Lembro que costumava ler, quando novinha, aqueles livros açucarados, repletos de heroínas falhas e heróis másculos e apaixonados, que nos amariam e compreenderiam apesar de todos os pesares, por toda a vida e além, para sempre. Jamais encontrei algo assim, além da imaginação dos escritores.
O status quo do amor é um amar sem limites, sem retorno, sem correspondência, sem medidas. Um doar permanente de amor.
Isso posto, amor anda a quilômetros do proposto pelo ideal romântico dos folhetins mais apaixonados.
Vê?
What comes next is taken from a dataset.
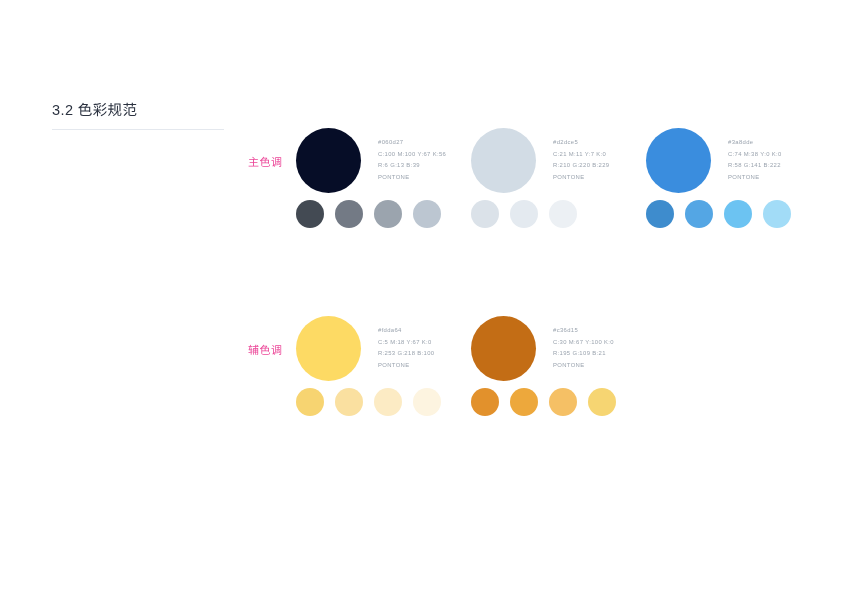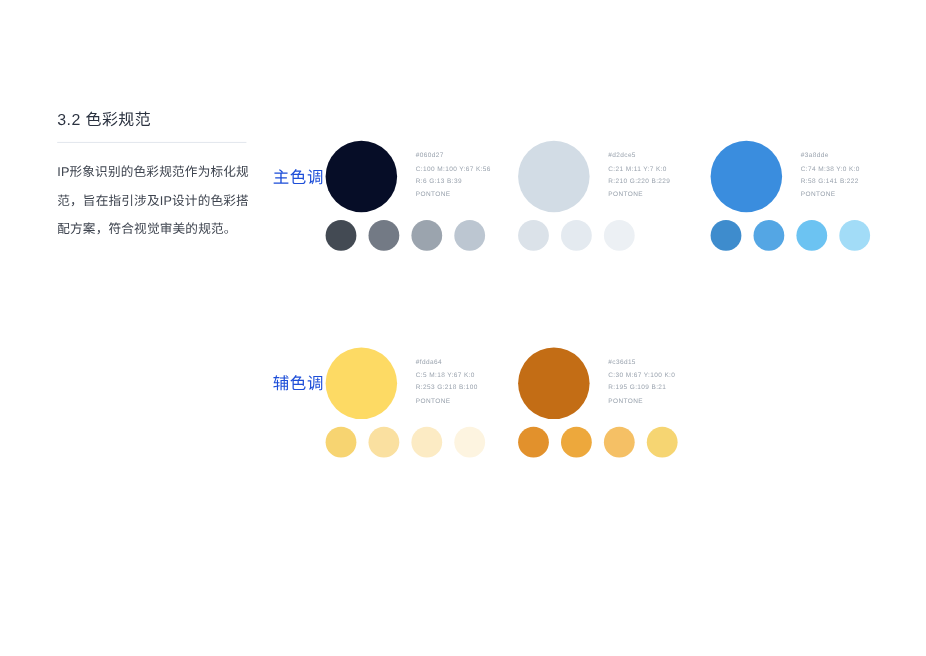"IP形象识别的色彩规范作为标化规范，旨在指引涉及IP设计的色彩搭配方案，符合视觉" p.section-body { html: <p>IP形象识别的色彩规范作为标化规范，旨在指引涉及IP设计的色彩搭配方案，符合视觉审美的规范。</p> -> none }
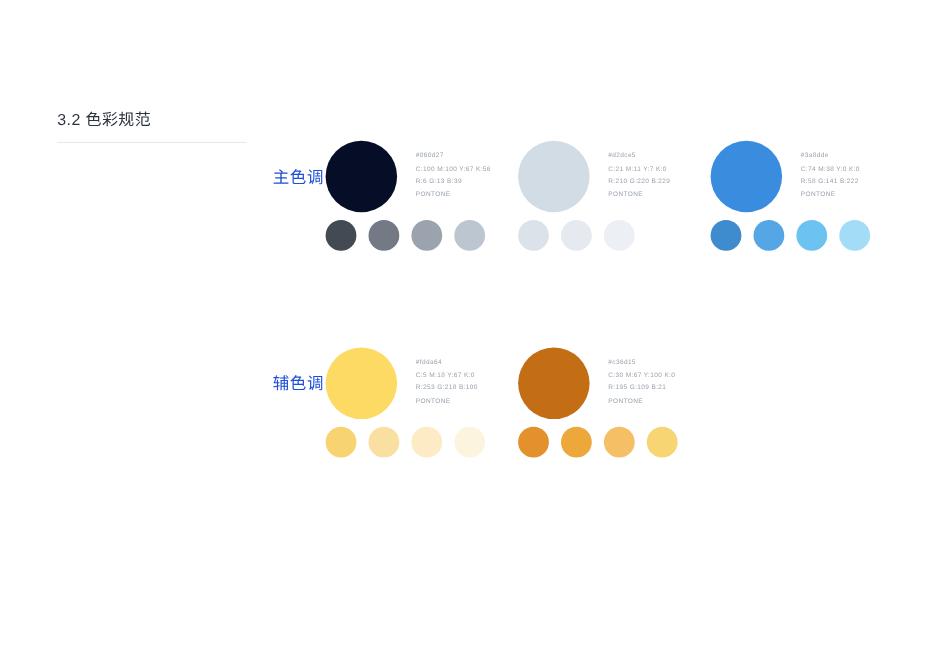"主色调" .group-label { color: #1d4ed8 -> #ec4899; font-size: 15px -> 11px }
Eu disse apaixonados, não amorosos. Quando pensamos em um ser amoroso, no mais das vezes, lembramos da nossa mãe, em tese, exemplo de doação, desvelo e amor. Raramente lembramos do ser com quem estamos envolvidos. E paradoxalmente, esperamos desses, atitudes de desvelo, altruísmo e desinteresse. Como, se o fogo que nos consome é paixão, e não amor? Mania boba de confundir amor com paixão.
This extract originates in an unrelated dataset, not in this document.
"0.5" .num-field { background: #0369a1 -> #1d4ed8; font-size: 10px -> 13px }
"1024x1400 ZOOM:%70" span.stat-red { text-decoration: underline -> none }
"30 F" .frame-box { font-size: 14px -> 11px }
Há amor. E não é difícil perceber, embora talvez seja difícil econtrá-lo.  O que ocorre, é que amor não se busca, amor desenvolve-se. Amor não vem de fora para dentro, brota e cresce de dentro para fora. Amor é expansão.
Amor pode até ser verdadeiro, sincero, à primeira vista, inabalável, sem fim, mas não necessariamente correspondido. Porque não se é obrigado a amar na mesma medida em que somos amados. Muito pelo contrário. Longe de ser inquisição, ele é abstração. Amor não é substantivo ou pronome possessivo, amar é intransitivo.
Tampouco, somos obrigados a amar na mesma intensidade. Ele ama, nós talvez não. Isso é uma das grandes lacuna da vida. Não amamos por sermos amados.
Aliás, a bem da verdade, grande parte humanidade sequer descobriu ainda o que seja o amor. Acha que amar é estar apaixonado, amar é ser amado, amar é uma sementeira de atenções e cuidados para o porvir...
Não! Amar é doação! Quando você doa algo, não espera realmente que o receptor venha bater á porta da sua casa, estender a mão segurando a sua e te agradecer. Claro que não! Quem doa, doa por que quer, doa por ter algo em abundância, doa por saber que um, dois ou mais sorrisos serão construídos à sua revelia. Talvez ele nem veja os sorrisos florescerem, mas sabe que alguém há de sorrir. Só isso importa.
Amar como amam os cachorros. Aliás, um impropério, uma mulher traída, magoada, referir-se ao suposto culpado por suas dores como: "Aquilo é um cachorro!" Quem lhe dera, teria um companheiro fiel para a vida inteira. Cachorros amam de verdade. Amar como os cachorros seria um refinamento para os humanos, tão cheios de si.
Não ama quem tem posse, quem domina, quem  manipula, quem chantageia o outro. O nome disso é paixão. Paixão é exigente. O amor, indulgente.
Ama quem liberta, quem compreende, quem ampara sem condições, quem protege sem querer dominar, quem perdoa. Perdoa e deixa ir...
Por isso, amor não é só para o contos de fadas. A paixão sim.
A paixão deixa um Locus, um espaço a ser preenchido. A paixão, de tão insensata, para nos enredar em sua dor, usa o pseudônimo de amor.
Não somos ainda capazes de amar, pois amor é raridade, é pureza, é oração.
Amor não é para o cotidiano, ainda.
Amor é para o futuro. Um futuro de melhores pessoas. Um futuro em que seremos menos eu e você e seremos mais nós. Um futuro em que seremos menos apaixonados e mais amorosos.
Amor é para quando sairmos do Status quo amoroso.